What ostensibly began as a hunt for Osama bin Laden, the alleged mastermind of the September 11th attacks in 2001 who was immediately assigned the blame, turned into a war lasting closer to two decades at this point.

But with today’s military industrial complex, the goal of wars isn’t “winning” anyway, but to continue handing out billion-dollar contracts to companies that serve no purpose but to build up the military.

The only way the war will be “won” is when all the “troops” come home, and stop participating in U.S. imperialism under the belief that they’re “fighting for freedom.”

Roeder quotes Patrick Murphy, a former Army secretary who confirmed the deployment, saying that, "Our thoughts and prayers are with you…Get the job done."

How so many can reconcile their Christian faith with militarism is a testament to just how brainwashed Americans are. But what is the “job” there? Why are Americans expropriated to pay for a war in Afghanistan? Do they even know? Does that mean anything to anyone anymore?

In the United States, in the national security state, the enemies have become arbitrary: anyone may be deemed a terrorist and a threat to the state, thus justifying further aggression.

Washington has gone insane long ago, and with its eyes on more “enemies”—not of the American people, but of the U.S. government—such as Iran, North Korea, Russia, China, expect the state to keep up the war chatter.

When they [Trump] say “America’s enemies”, they should speak for themselves. This constant conflation of the state and the people is how they’re able to ramp up patriotism for enduring conflicts. Sadly Americans at large still buy it.

Roeder quotes Trump saying that,

"These killers need to know they
have nowhere to hide; that no place
is beyond the reach of American might
and Americans arms.”

This exceptionalism is needed to keep people thinking that “their” government doesn’t commit the same atrocities as the alleged enemies. Because the U.S. military isn’t a bunch of babykillers too, we’re supposed to believe.

Perhaps Trump is right that no place is beyond the reach of the American Empire, but this just goes to show how far we’ve come from American ideals such as “limited government”, an opposition to standing armies, and minding our own business.

It is my personal belief that, instead of the endless praise and thanks uniformed soldiers get in public, that we should hold them all in contempt, as well as anyone who works for the state apparatus.

Instead of this "objective reporting", it's my opinion there's nothing wrong with inserting our own values into spreading the news, i.e., condemning war rather than to see nothing wrong with it, as The Gazette, particularly Roeder, do not.

Once the U.S. government admits it has no money, and its day of debt reckoning finally reaches, expect the government to ramp up their control of the economy and the military and police state—if not turn into dictatorship—in the name of “public safety” and "national security."

Eventually, they will overextend themselves, and like every Empire before it, after picking up where the British left off, the American one will fade.
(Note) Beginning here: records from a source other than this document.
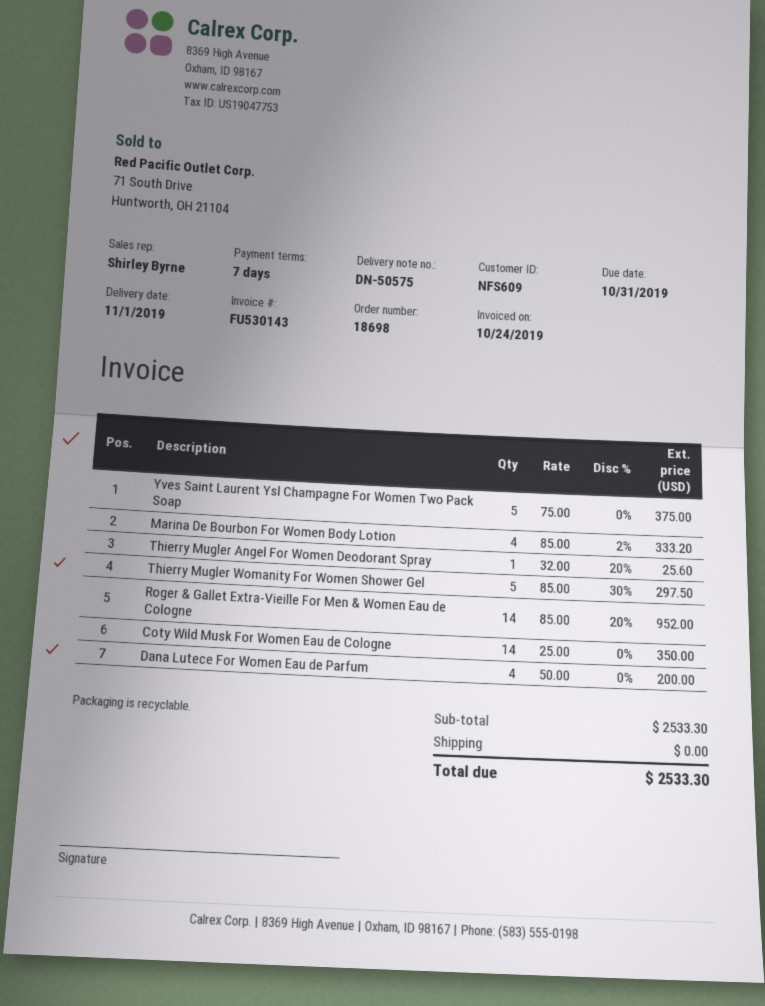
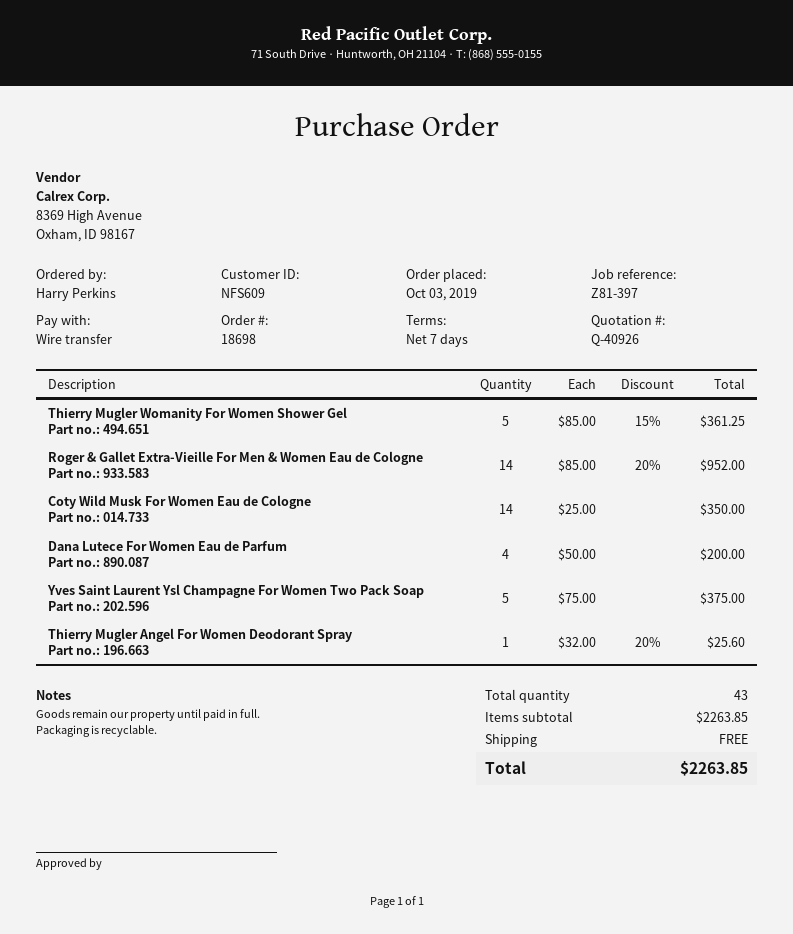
Marina De Bourbon For Women Body Lotion: 4 x 85.00 - 2% = 333.20 -> none
Thierry Mugler Womanity For Women Shower Gel: 5 x 85.00 - 30% = 297.50 -> 5 x 85.00 - 15% = 361.25
subtotal: 2533.30 -> 2263.85
total: 2533.30 -> 2263.85

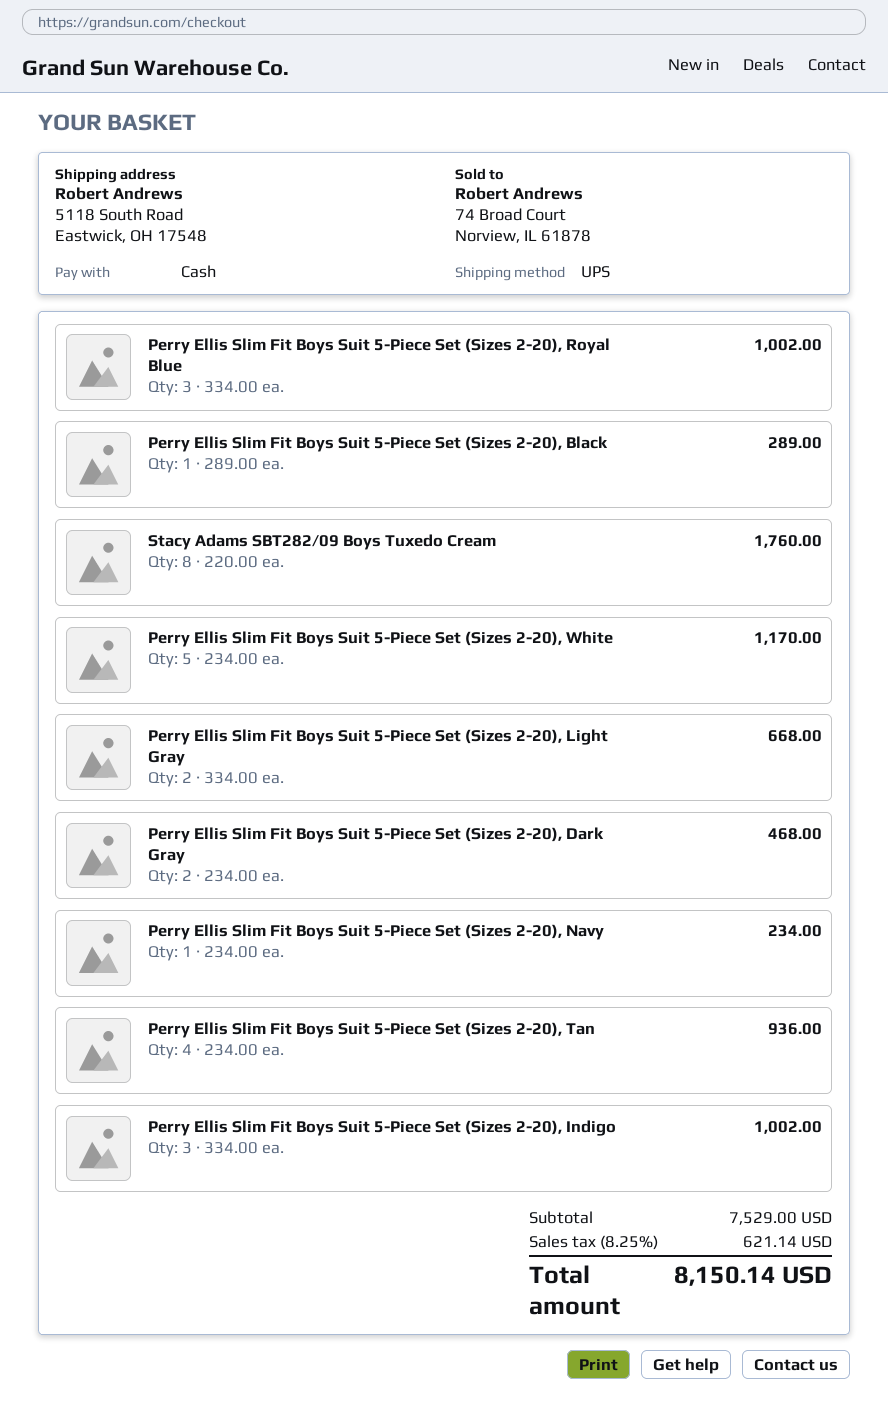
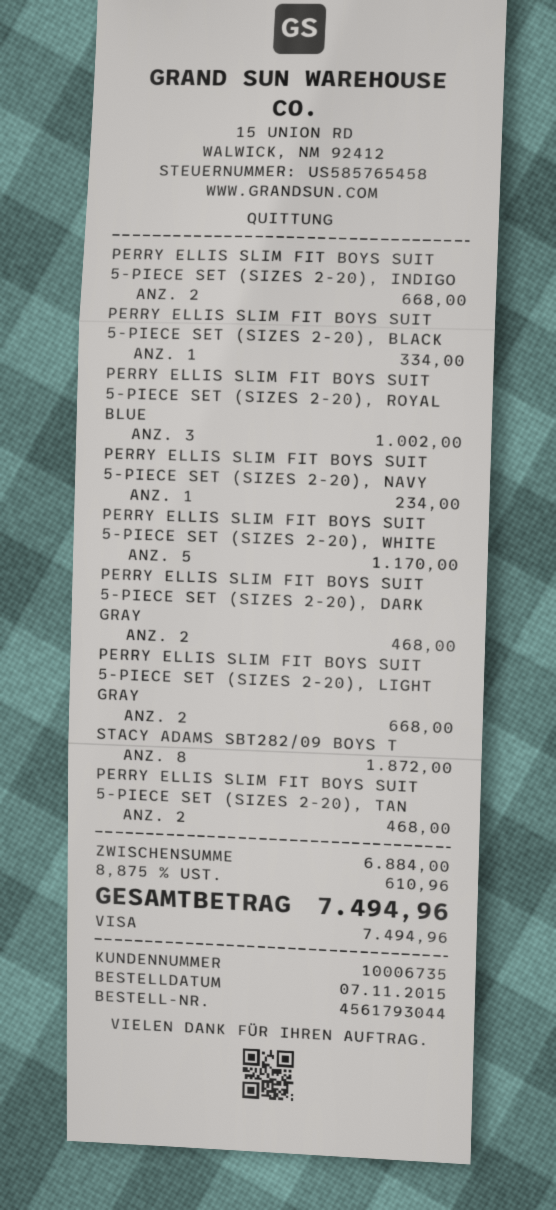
payment method: cash -> Visa
Perry Ellis Slim Fit Boys Suit 5-Piece Set (Sizes 2-20), Black: 1 for 289.00 -> 1 for 334.00
Stacy Adams SBT282/09 Boys Tuxedo Cream: 8 for 1760.00 -> 8 for 1872.00
Perry Ellis Slim Fit Boys Suit 5-Piece Set (Sizes 2-20), Tan: 4 for 936.00 -> 2 for 468.00
Perry Ellis Slim Fit Boys Suit 5-Piece Set (Sizes 2-20), Indigo: 3 for 1002.00 -> 2 for 668.00
subtotal: 7529.00 -> 6884.00
tax: 8.25% = 621.14 -> 8.875% = 610.96
total: 8150.14 -> 7494.96

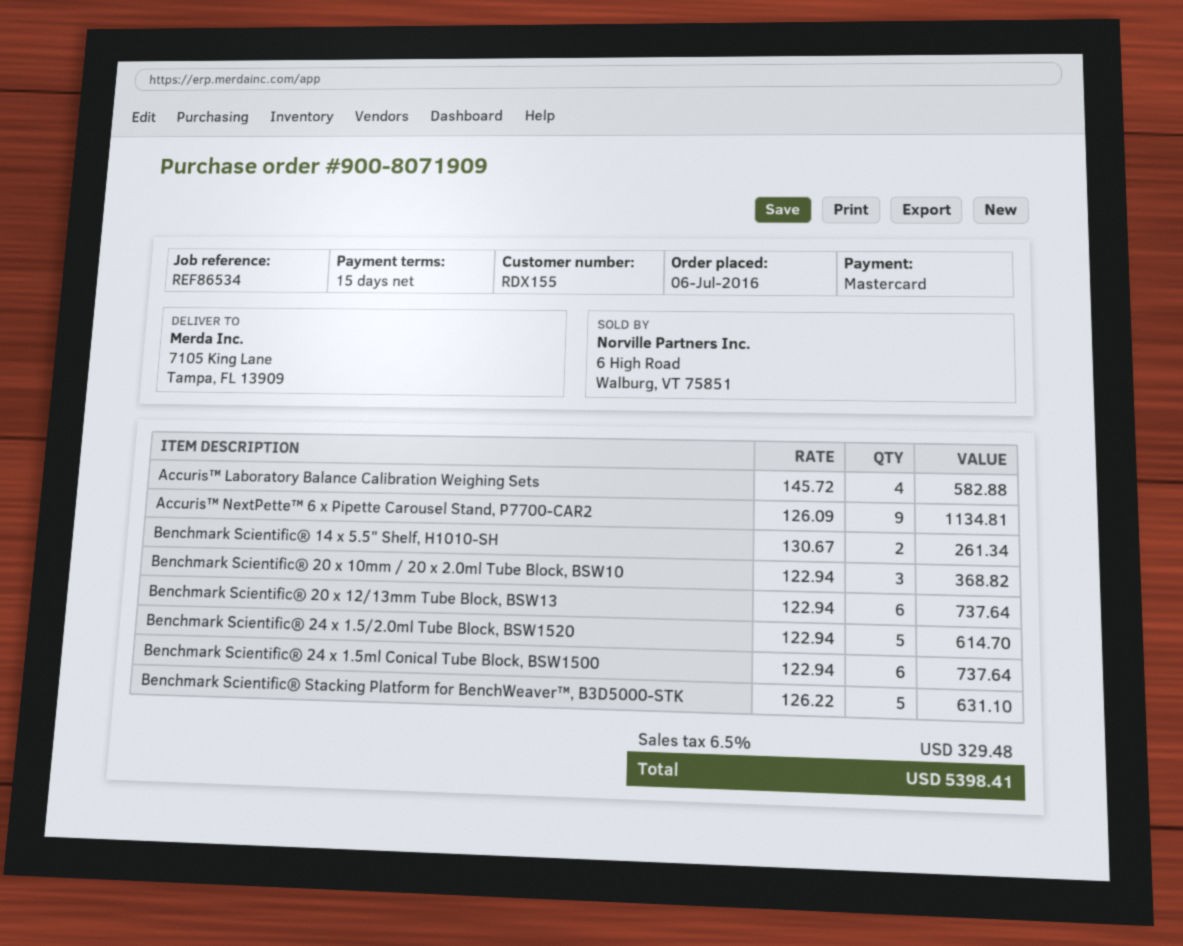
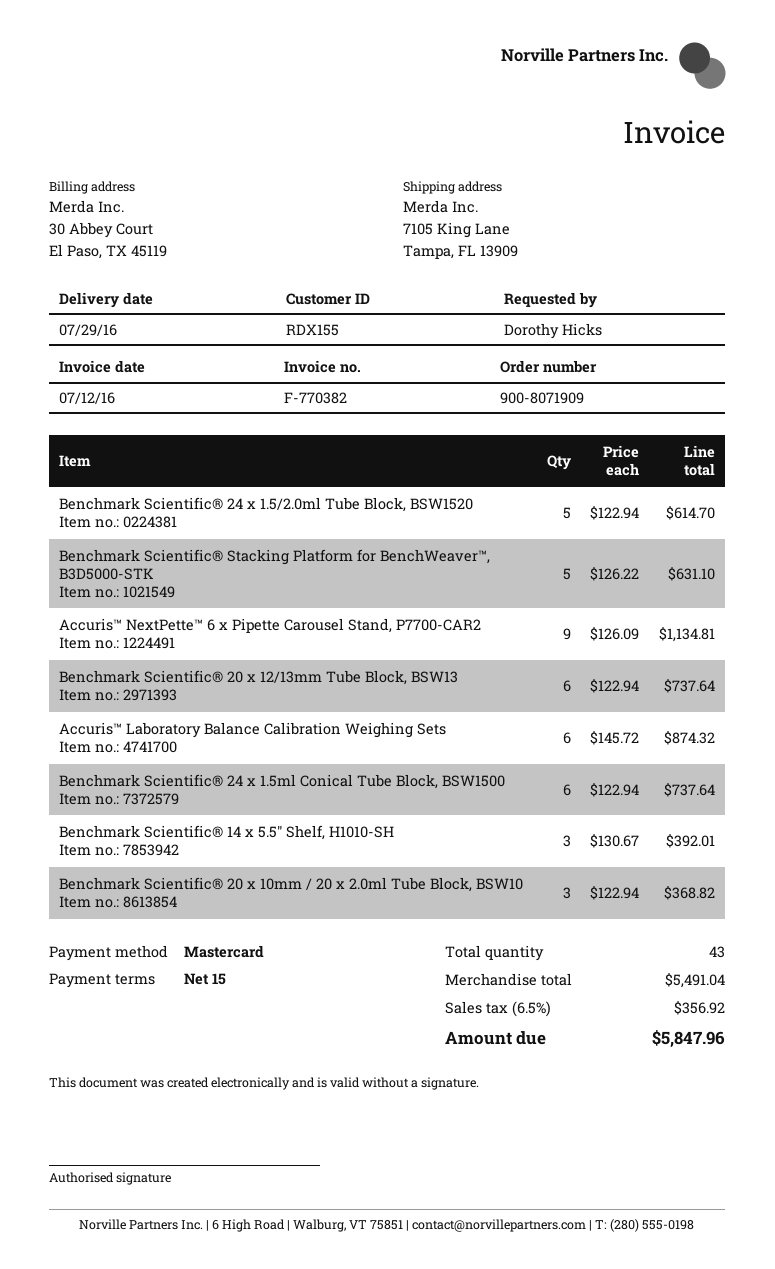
Accuris™ Laboratory Balance Calibration Weighing Sets: 4 x 145.72 = 582.88 -> 6 x 145.72 = 874.32
Benchmark Scientific® 14 x 5.5" Shelf, H1010-SH: 2 x 130.67 = 261.34 -> 3 x 130.67 = 392.01
tax: 6.5% = 329.48 -> 6.5% = 356.92
total: 5398.41 -> 5847.96

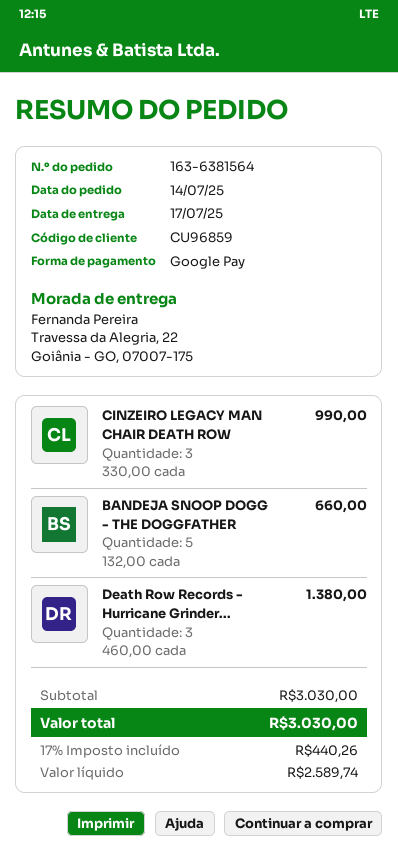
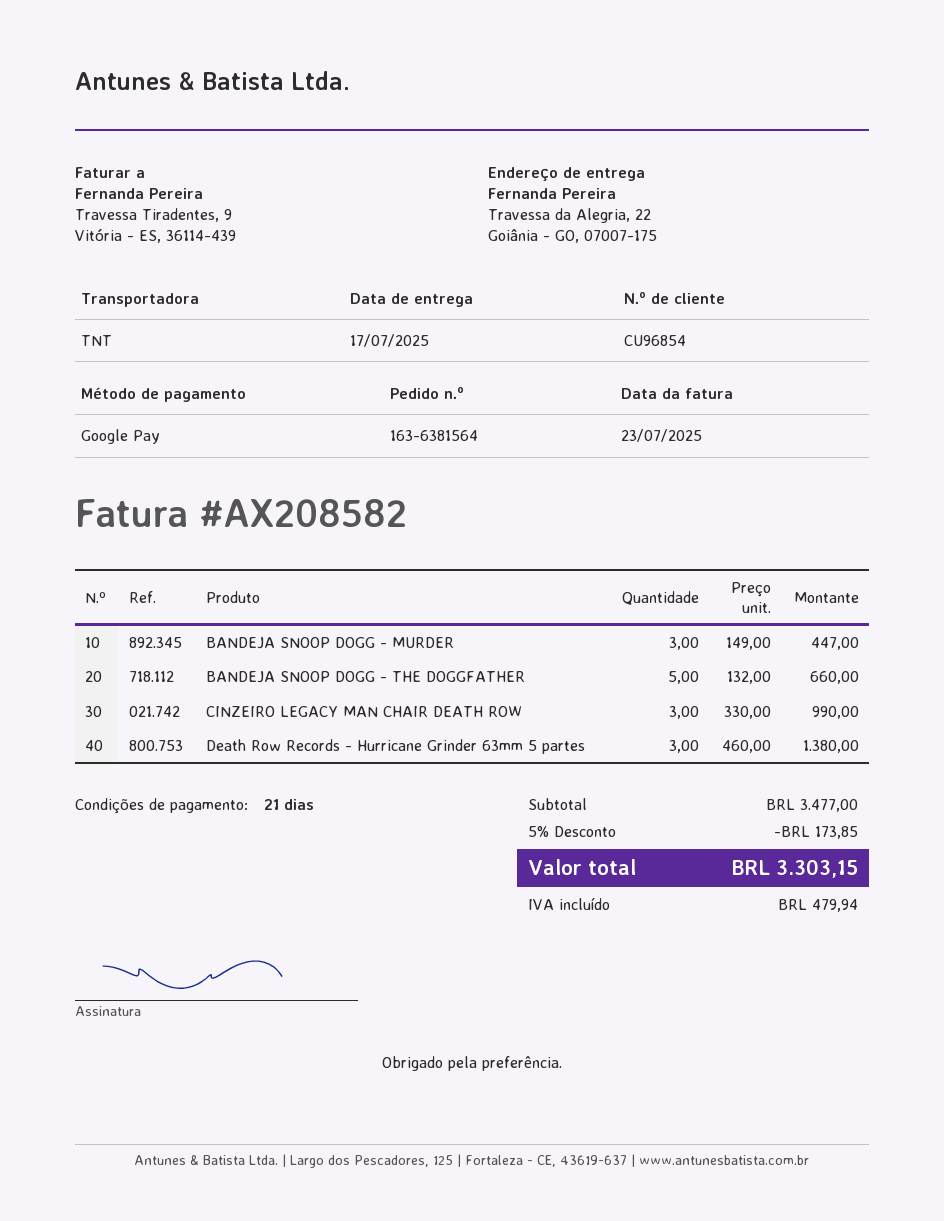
customer number: CU96859 -> CU96854
BANDEJA SNOOP DOGG - MURDER: none -> 3 x 149.00 = 447.00
subtotal: 3030.00 -> 3477.00
discount: none -> 5% = 173.85
tax: 440.26 -> 479.94
total: 3030.00 -> 3303.15

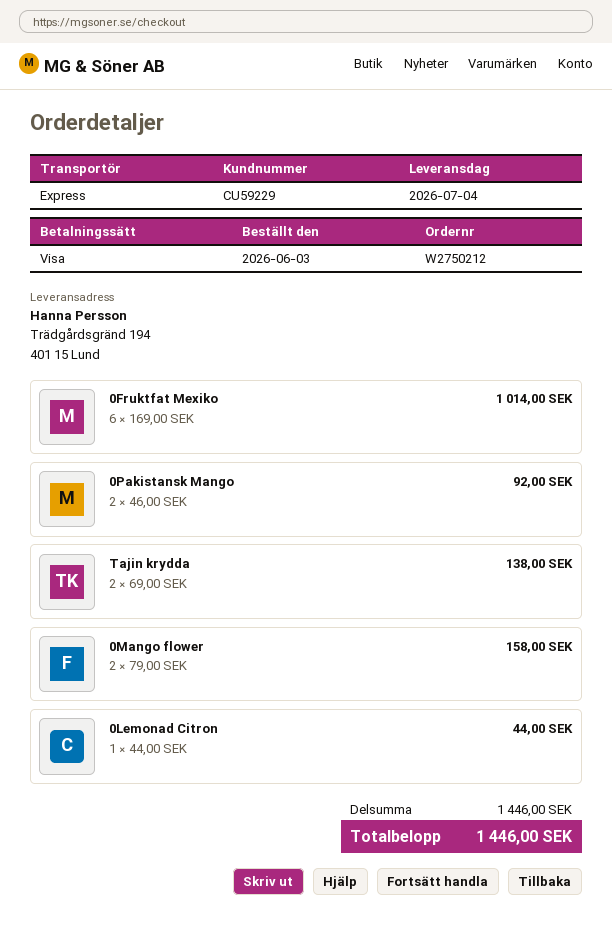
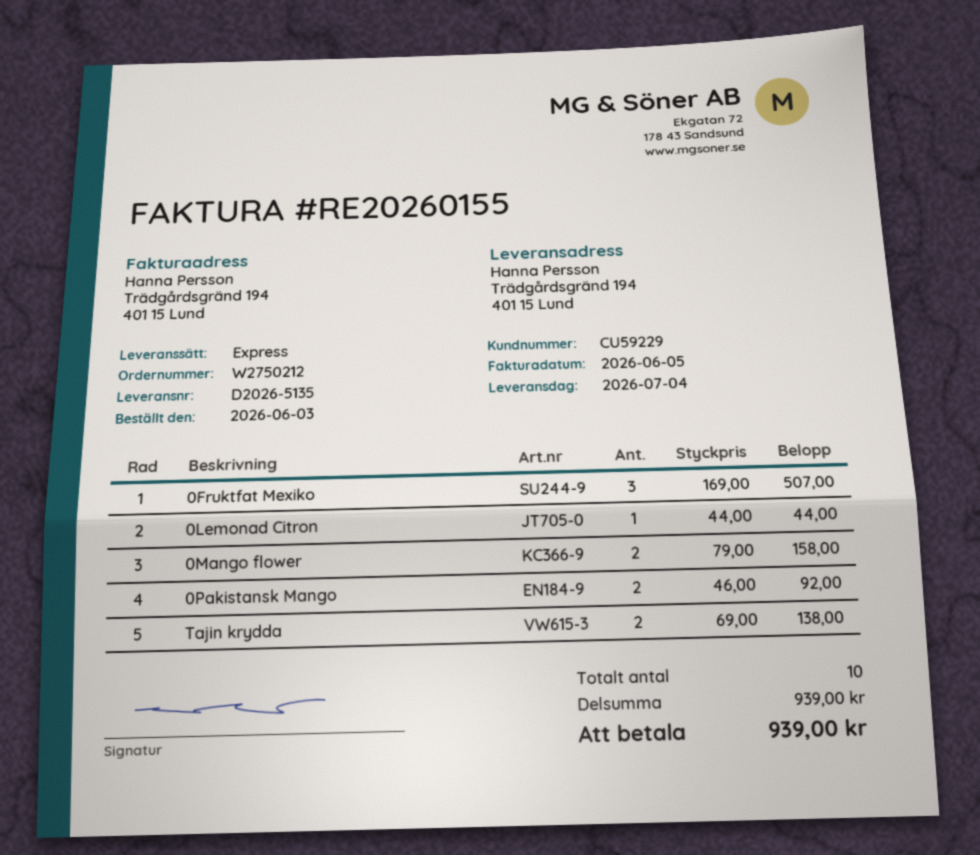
0Fruktfat Mexiko: 6 x 169.00 = 1014.00 -> 3 x 169.00 = 507.00
subtotal: 1446.00 -> 939.00
total: 1446.00 -> 939.00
A new book out by Scott Horton, Fool’s Errand: Time to End the War in Afghanistan, makes an account of the United States’ blunder in Afghanistan from an anti-war perspective which will surely be able to teach Americans a lot about the war which they couldn't gain from the mainstream media.

While we can’t hope that politicians will read a book and say, “you know, they’re right”, the public should at least be informed on the issues as to prevent them from selling us on such absurd lies which serve as a pretext for endless wars. Our rulers will certainly ignore this book’s call for immediate withdraw. Indeed, it appears to be far from over.

We’re truly living in a post-911 world, where the terrorists—the government—deem everyone else but themselves a terrorist. Never trust the state, and always oppose war.